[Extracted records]
......

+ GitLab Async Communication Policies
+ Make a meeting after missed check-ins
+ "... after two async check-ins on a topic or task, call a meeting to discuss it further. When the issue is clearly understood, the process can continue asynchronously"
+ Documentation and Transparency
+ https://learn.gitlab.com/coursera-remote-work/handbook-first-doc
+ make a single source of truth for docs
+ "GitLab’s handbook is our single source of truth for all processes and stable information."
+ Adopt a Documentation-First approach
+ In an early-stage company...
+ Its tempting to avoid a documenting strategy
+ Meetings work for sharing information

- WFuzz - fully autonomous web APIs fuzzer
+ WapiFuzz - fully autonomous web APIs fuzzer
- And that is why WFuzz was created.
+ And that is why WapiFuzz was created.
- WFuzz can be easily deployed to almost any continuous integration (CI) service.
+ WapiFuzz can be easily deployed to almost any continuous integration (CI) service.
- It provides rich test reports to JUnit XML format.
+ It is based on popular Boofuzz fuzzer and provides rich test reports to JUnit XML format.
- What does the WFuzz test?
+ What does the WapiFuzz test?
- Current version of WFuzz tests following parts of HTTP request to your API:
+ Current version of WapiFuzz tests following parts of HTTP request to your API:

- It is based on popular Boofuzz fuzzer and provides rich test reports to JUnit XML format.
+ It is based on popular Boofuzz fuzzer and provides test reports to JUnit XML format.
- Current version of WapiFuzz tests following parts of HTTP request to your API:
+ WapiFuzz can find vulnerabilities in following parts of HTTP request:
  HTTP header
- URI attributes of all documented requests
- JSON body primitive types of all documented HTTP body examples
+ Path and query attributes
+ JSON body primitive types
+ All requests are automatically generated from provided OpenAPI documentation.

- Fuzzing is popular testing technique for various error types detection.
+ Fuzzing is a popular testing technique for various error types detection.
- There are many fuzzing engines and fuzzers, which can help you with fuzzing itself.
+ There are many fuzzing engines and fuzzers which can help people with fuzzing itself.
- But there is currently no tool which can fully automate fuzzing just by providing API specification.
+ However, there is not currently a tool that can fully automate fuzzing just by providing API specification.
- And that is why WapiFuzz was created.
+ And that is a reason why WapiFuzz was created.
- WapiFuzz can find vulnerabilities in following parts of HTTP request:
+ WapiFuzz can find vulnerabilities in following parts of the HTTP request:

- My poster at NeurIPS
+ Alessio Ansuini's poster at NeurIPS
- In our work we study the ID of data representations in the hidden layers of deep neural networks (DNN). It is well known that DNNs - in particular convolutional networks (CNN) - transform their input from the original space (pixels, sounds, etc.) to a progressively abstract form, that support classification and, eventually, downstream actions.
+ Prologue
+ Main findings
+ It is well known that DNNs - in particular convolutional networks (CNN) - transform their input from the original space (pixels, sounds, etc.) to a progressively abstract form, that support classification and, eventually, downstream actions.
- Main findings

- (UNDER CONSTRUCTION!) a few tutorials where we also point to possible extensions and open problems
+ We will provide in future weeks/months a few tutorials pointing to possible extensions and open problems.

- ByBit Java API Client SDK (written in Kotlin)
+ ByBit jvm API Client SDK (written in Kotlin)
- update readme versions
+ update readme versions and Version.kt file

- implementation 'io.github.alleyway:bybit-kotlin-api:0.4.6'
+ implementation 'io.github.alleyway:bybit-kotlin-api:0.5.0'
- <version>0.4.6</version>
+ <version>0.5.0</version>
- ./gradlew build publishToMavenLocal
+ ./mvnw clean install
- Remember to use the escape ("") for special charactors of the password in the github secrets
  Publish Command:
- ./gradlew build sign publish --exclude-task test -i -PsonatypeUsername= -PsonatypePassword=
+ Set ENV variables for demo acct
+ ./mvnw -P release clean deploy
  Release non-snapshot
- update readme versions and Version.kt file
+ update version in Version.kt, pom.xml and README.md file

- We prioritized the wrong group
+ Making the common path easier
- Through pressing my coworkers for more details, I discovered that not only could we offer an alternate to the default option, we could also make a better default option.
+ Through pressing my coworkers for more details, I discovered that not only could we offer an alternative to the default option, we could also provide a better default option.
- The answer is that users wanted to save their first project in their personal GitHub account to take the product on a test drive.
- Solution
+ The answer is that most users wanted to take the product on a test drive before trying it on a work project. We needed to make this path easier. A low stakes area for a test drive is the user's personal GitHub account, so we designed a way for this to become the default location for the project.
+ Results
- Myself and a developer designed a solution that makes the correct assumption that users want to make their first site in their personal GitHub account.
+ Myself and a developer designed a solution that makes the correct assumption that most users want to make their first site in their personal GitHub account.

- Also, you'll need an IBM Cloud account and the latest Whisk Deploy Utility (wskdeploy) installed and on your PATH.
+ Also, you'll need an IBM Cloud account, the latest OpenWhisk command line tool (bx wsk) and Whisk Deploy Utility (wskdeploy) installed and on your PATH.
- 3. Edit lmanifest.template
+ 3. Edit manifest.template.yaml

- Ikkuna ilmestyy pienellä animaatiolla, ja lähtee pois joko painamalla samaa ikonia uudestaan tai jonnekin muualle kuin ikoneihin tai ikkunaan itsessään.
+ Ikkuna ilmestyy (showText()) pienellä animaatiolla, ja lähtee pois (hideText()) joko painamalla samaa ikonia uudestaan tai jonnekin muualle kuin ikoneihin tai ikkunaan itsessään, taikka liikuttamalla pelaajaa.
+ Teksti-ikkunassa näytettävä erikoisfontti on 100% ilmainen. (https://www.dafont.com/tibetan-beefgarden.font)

......

In full and without change, transcribe the data above.

RESPONSE TO THIS EXERCISE:
+ GitLab Async Communication Policies
+ Make a meeting after missed check-ins
+ "... after two async check-ins on a topic or task, call a meeting to discuss it further. When the issue is clearly understood, the process can continue asynchronously"
+ Documentation and Transparency
+ https://learn.gitlab.com/coursera-remote-work/handbook-first-doc
+ make a single source of truth for docs
+ "GitLab’s handbook is our single source of truth for all processes and stable information."
+ Adopt a Documentation-First approach
+ In an early-stage company...
+ Its tempting to avoid a documenting strategy
+ Meetings work for sharing information

- WFuzz - fully autonomous web APIs fuzzer
+ WapiFuzz - fully autonomous web APIs fuzzer
- And that is why WFuzz was created.
+ And that is why WapiFuzz was created.
- WFuzz can be easily deployed to almost any continuous integration (CI) service.
+ WapiFuzz can be easily deployed to almost any continuous integration (CI) service.
- It provides rich test reports to JUnit XML format.
+ It is based on popular Boofuzz fuzzer and provides rich test reports to JUnit XML format.
- What does the WFuzz test?
+ What does the WapiFuzz test?
- Current version of WFuzz tests following parts of HTTP request to your API:
+ Current version of WapiFuzz tests following parts of HTTP request to your API:

- It is based on popular Boofuzz fuzzer and provides rich test reports to JUnit XML format.
+ It is based on popular Boofuzz fuzzer and provides test reports to JUnit XML format.
- Current version of WapiFuzz tests following parts of HTTP request to your API:
+ WapiFuzz can find vulnerabilities in following parts of HTTP request:
  HTTP header
- URI attributes of all documented requests
- JSON body primitive types of all documented HTTP body examples
+ Path and query attributes
+ JSON body primitive types
+ All requests are automatically generated from provided OpenAPI documentation.

- Fuzzing is popular testing technique for various error types detection.
+ Fuzzing is a popular testing technique for various error types detection.
- There are many fuzzing engines and fuzzers, which can help you with fuzzing itself.
+ There are many fuzzing engines and fuzzers which can help people with fuzzing itself.
- But there is currently no tool which can fully automate fuzzing just by providing API specification.
+ However, there is not currently a tool that can fully automate fuzzing just by providing API specification.
- And that is why WapiFuzz was created.
+ And that is a reason why WapiFuzz was created.
- WapiFuzz can find vulnerabilities in following parts of HTTP request:
+ WapiFuzz can find vulnerabilities in following parts of the HTTP request:

- My poster at NeurIPS
+ Alessio Ansuini's poster at NeurIPS
- In our work we study the ID of data representations in the hidden layers of deep neural networks (DNN). It is well known that DNNs - in particular convolutional networks (CNN) - transform their input from the original space (pixels, sounds, etc.) to a progressively abstract form, that support classification and, eventually, downstream actions.
+ Prologue
+ Main findings
+ It is well known that DNNs - in particular convolutional networks (CNN) - transform their input from the original space (pixels, sounds, etc.) to a progressively abstract form, that support classification and, eventually, downstream actions.
- Main findings

- (UNDER CONSTRUCTION!) a few tutorials where we also point to possible extensions and open problems
+ We will provide in future weeks/months a few tutorials pointing to possible extensions and open problems.

- ByBit Java API Client SDK (written in Kotlin)
+ ByBit jvm API Client SDK (written in Kotlin)
- update readme versions
+ update readme versions and Version.kt file

- implementation 'io.github.alleyway:bybit-kotlin-api:0.4.6'
+ implementation 'io.github.alleyway:bybit-kotlin-api:0.5.0'
- <version>0.4.6</version>
+ <version>0.5.0</version>
- ./gradlew build publishToMavenLocal
+ ./mvnw clean install
- Remember to use the escape ("") for special charactors of the password in the github secrets
  Publish Command:
- ./gradlew build sign publish --exclude-task test -i -PsonatypeUsername= -PsonatypePassword=
+ Set ENV variables for demo acct
+ ./mvnw -P release clean deploy
  Release non-snapshot
- update readme versions and Version.kt file
+ update version in Version.kt, pom.xml and README.md file

- We prioritized the wrong group
+ Making the common path easier
- Through pressing my coworkers for more details, I discovered that not only could we offer an alternate to the default option, we could also make a better default option.
+ Through pressing my coworkers for more details, I discovered that not only could we offer an alternative to the default option, we could also provide a better default option.
- The answer is that users wanted to save their first project in their personal GitHub account to take the product on a test drive.
- Solution
+ The answer is that most users wanted to take the product on a test drive before trying it on a work project. We needed to make this path easier. A low stakes area for a test drive is the user's personal GitHub account, so we designed a way for this to become the default location for the project.
+ Results
- Myself and a developer designed a solution that makes the correct assumption that users want to make their first site in their personal GitHub account.
+ Myself and a developer designed a solution that makes the correct assumption that most users want to make their first site in their personal GitHub account.

- Also, you'll need an IBM Cloud account and the latest Whisk Deploy Utility (wskdeploy) installed and on your PATH.
+ Also, you'll need an IBM Cloud account, the latest OpenWhisk command line tool (bx wsk) and Whisk Deploy Utility (wskdeploy) installed and on your PATH.
- 3. Edit lmanifest.template
+ 3. Edit manifest.template.yaml

- Ikkuna ilmestyy pienellä animaatiolla, ja lähtee pois joko painamalla samaa ikonia uudestaan tai jonnekin muualle kuin ikoneihin tai ikkunaan itsessään.
+ Ikkuna ilmestyy (showText()) pienellä animaatiolla, ja lähtee pois (hideText()) joko painamalla samaa ikonia uudestaan tai jonnekin muualle kuin ikoneihin tai ikkunaan itsessään, taikka liikuttamalla pelaajaa.
+ Teksti-ikkunassa näytettävä erikoisfontti on 100% ilmainen. (https://www.dafont.com/tibetan-beefgarden.font)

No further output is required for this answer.